» **Requirement**
Given the entries that follow, write out exactly the lines starting at the one containing "left: 4px ->" and ending at the one containing "to Settings to", both ends included, and only those.

» **The data**
□ □ □

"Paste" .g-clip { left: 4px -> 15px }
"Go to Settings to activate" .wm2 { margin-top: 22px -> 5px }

□ □ □

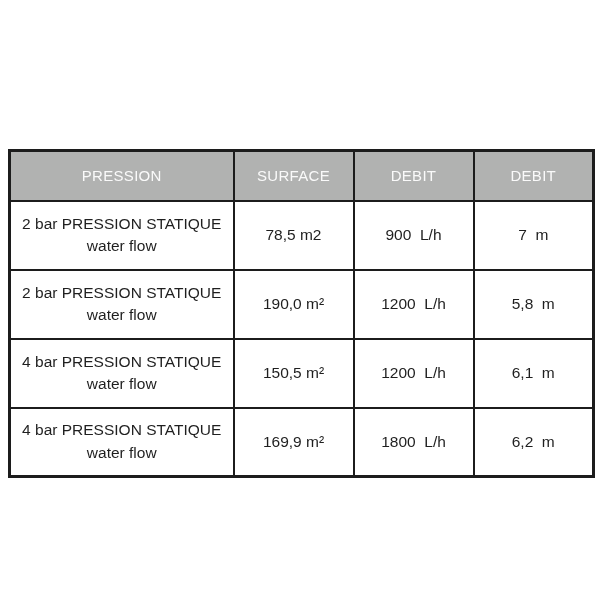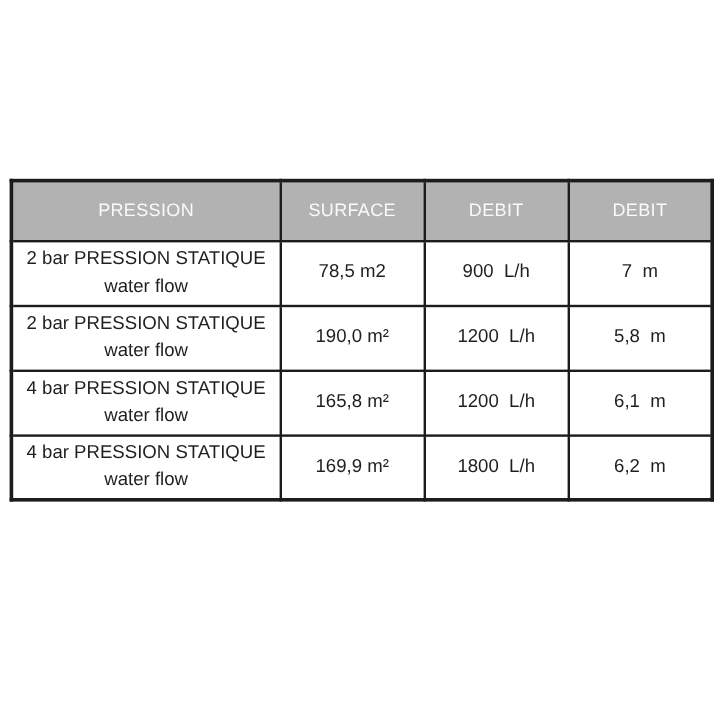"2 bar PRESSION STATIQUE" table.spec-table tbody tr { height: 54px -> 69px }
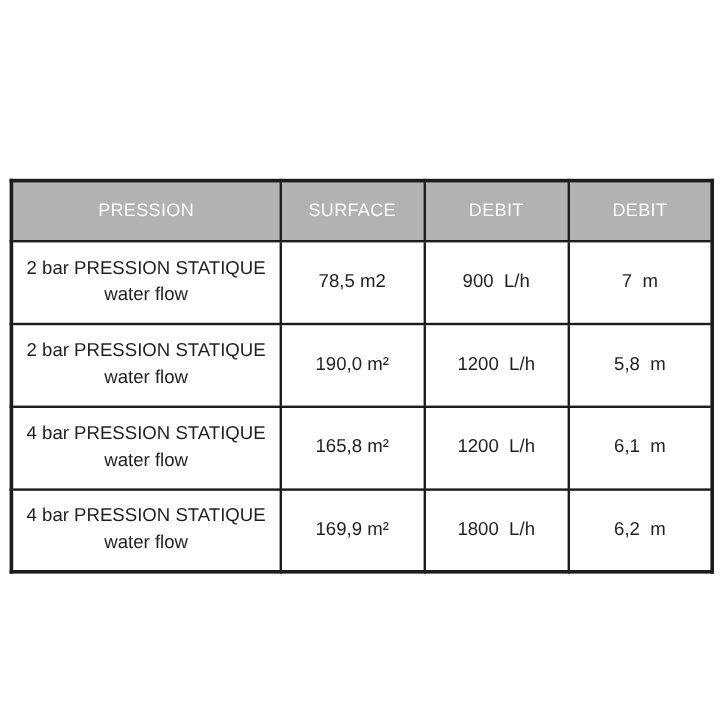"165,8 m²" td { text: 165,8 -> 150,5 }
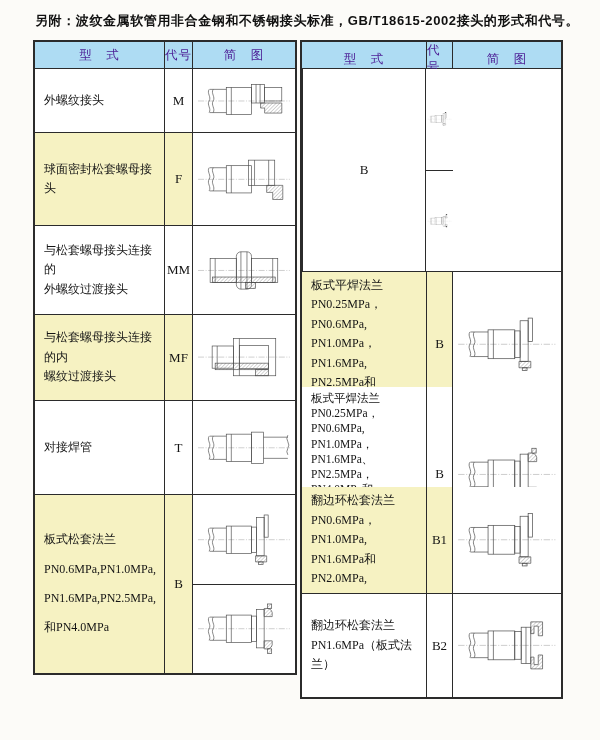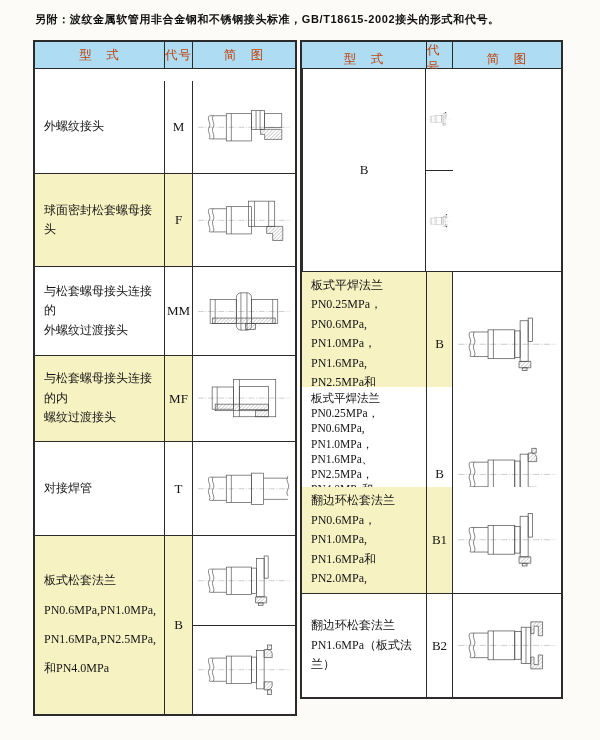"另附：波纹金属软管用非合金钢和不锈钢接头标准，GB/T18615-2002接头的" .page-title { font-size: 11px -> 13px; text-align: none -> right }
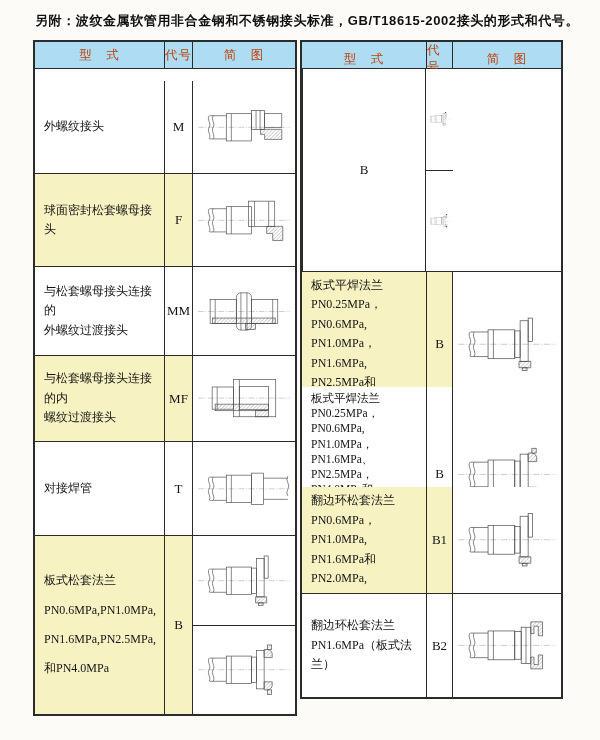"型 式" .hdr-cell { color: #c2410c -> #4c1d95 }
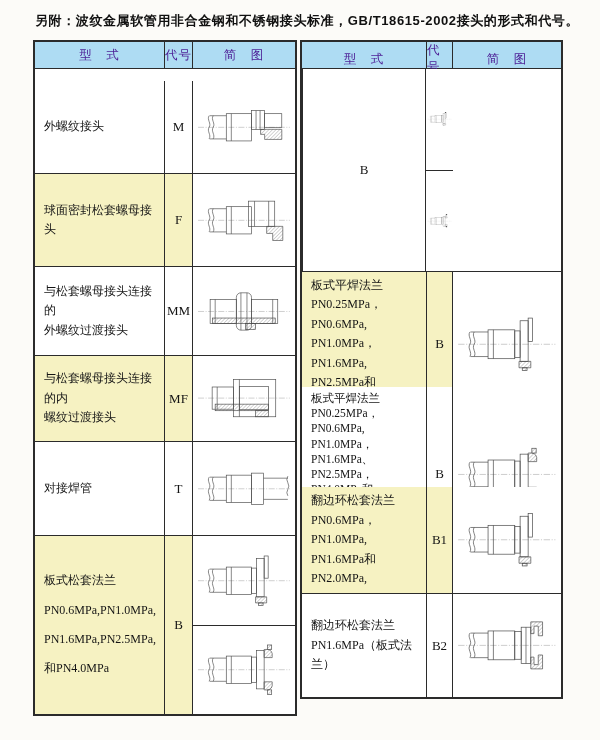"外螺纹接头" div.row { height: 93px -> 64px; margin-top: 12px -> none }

□ □ □

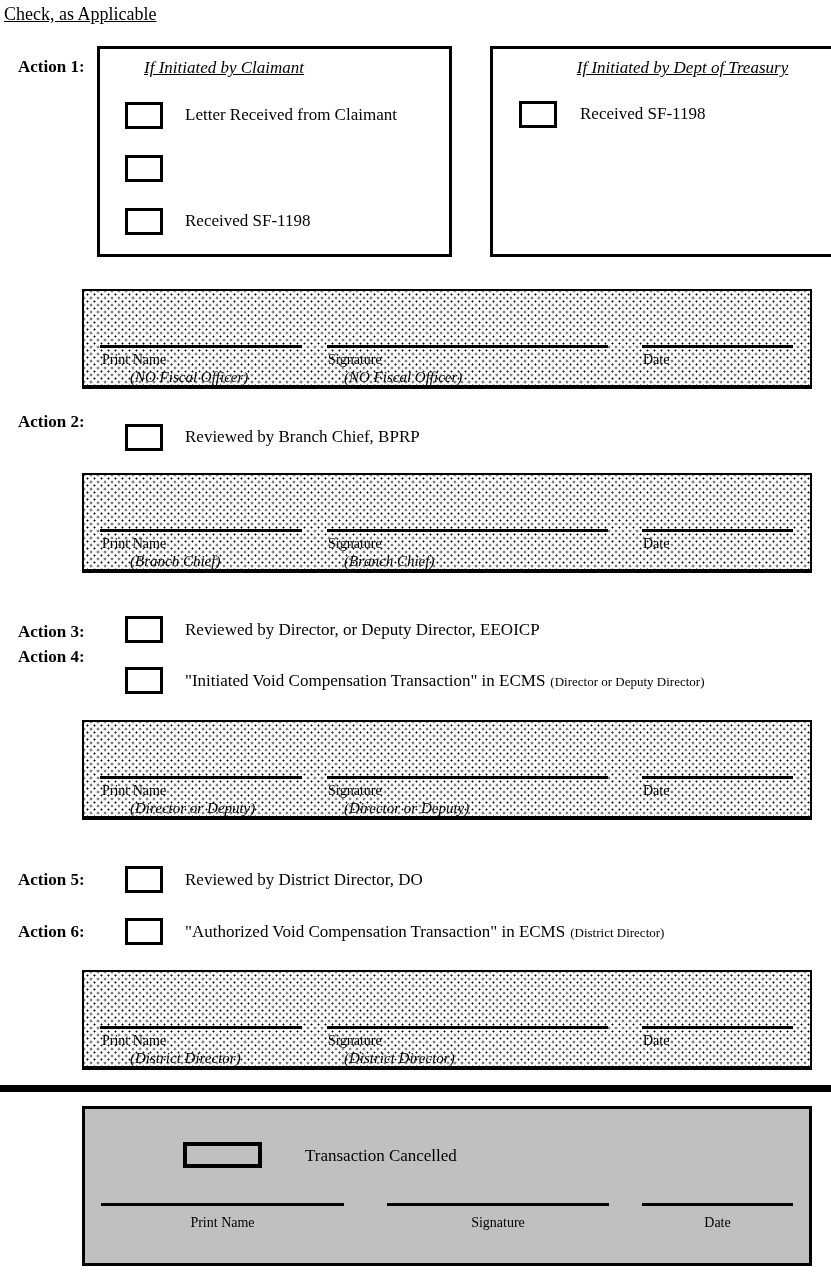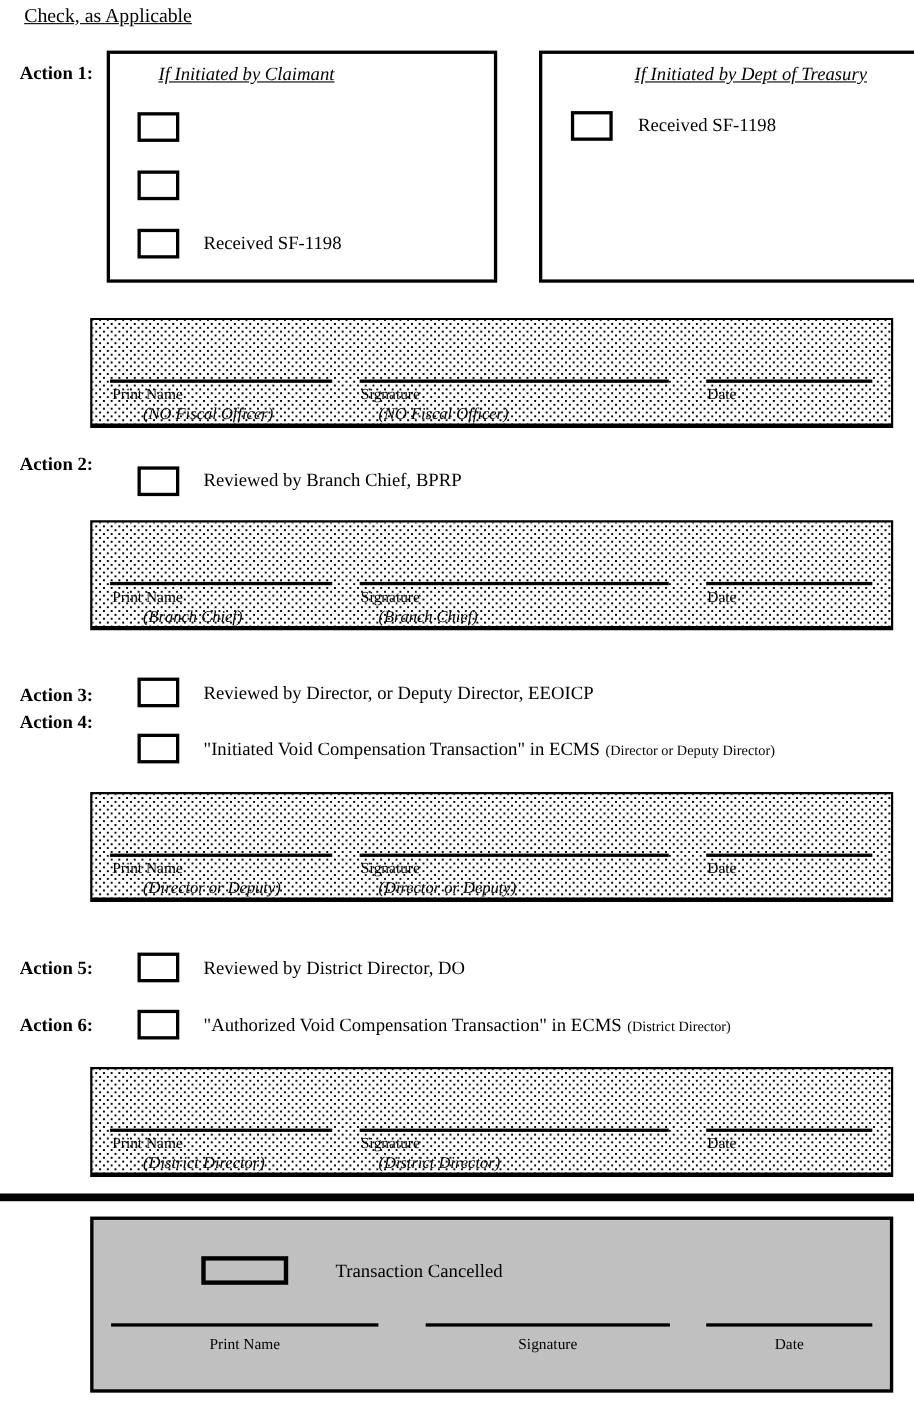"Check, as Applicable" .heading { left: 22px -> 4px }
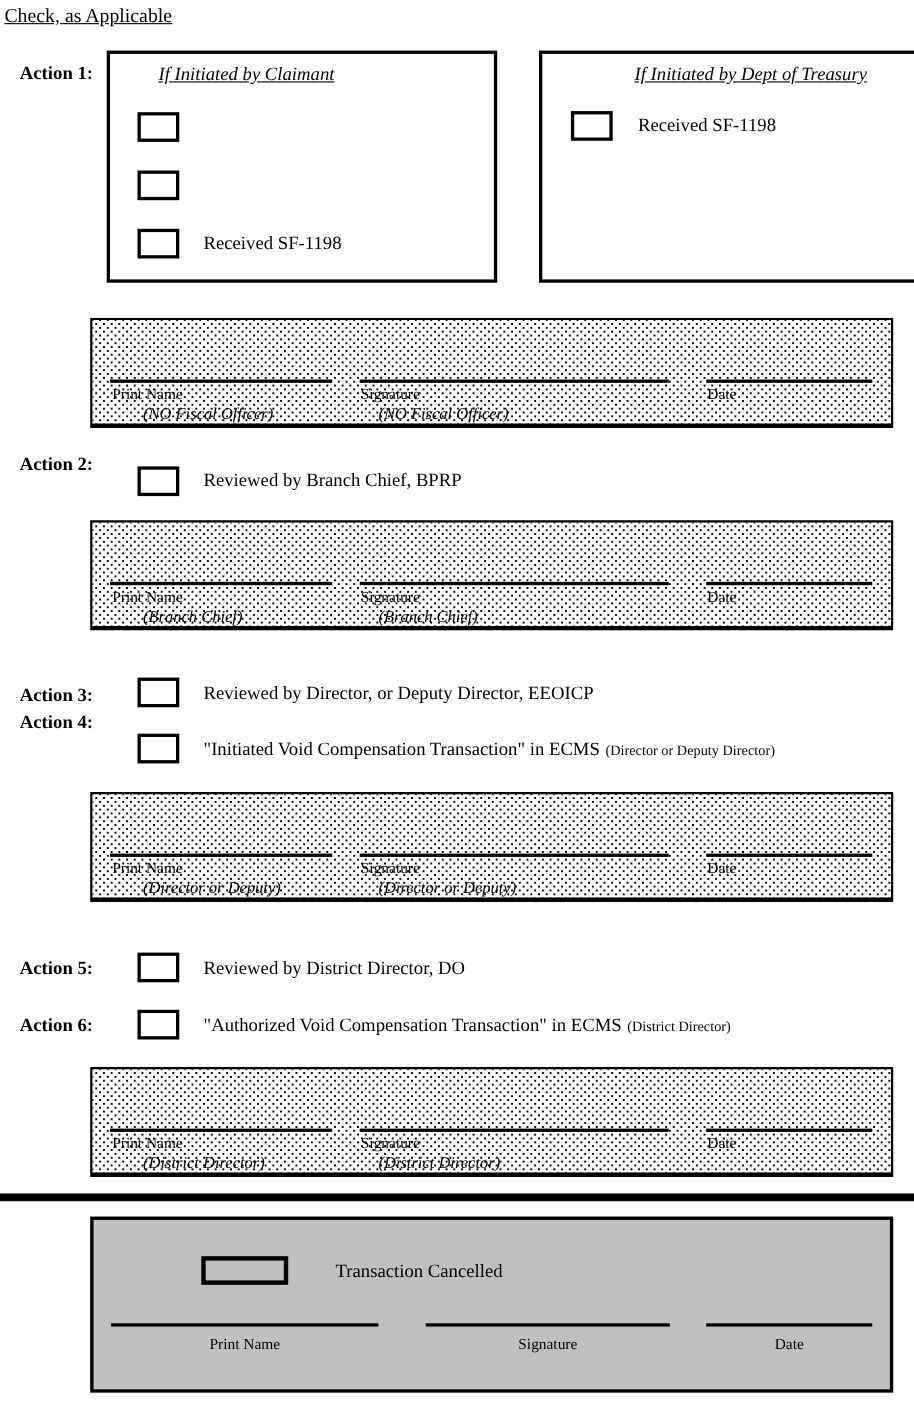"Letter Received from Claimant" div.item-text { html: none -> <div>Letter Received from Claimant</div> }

□ □ □

» **Result of this exercise**
"Paste" .g-clip { left: 4px -> 15px }
"Go to Settings to activate" .wm2 { margin-top: 22px -> 5px }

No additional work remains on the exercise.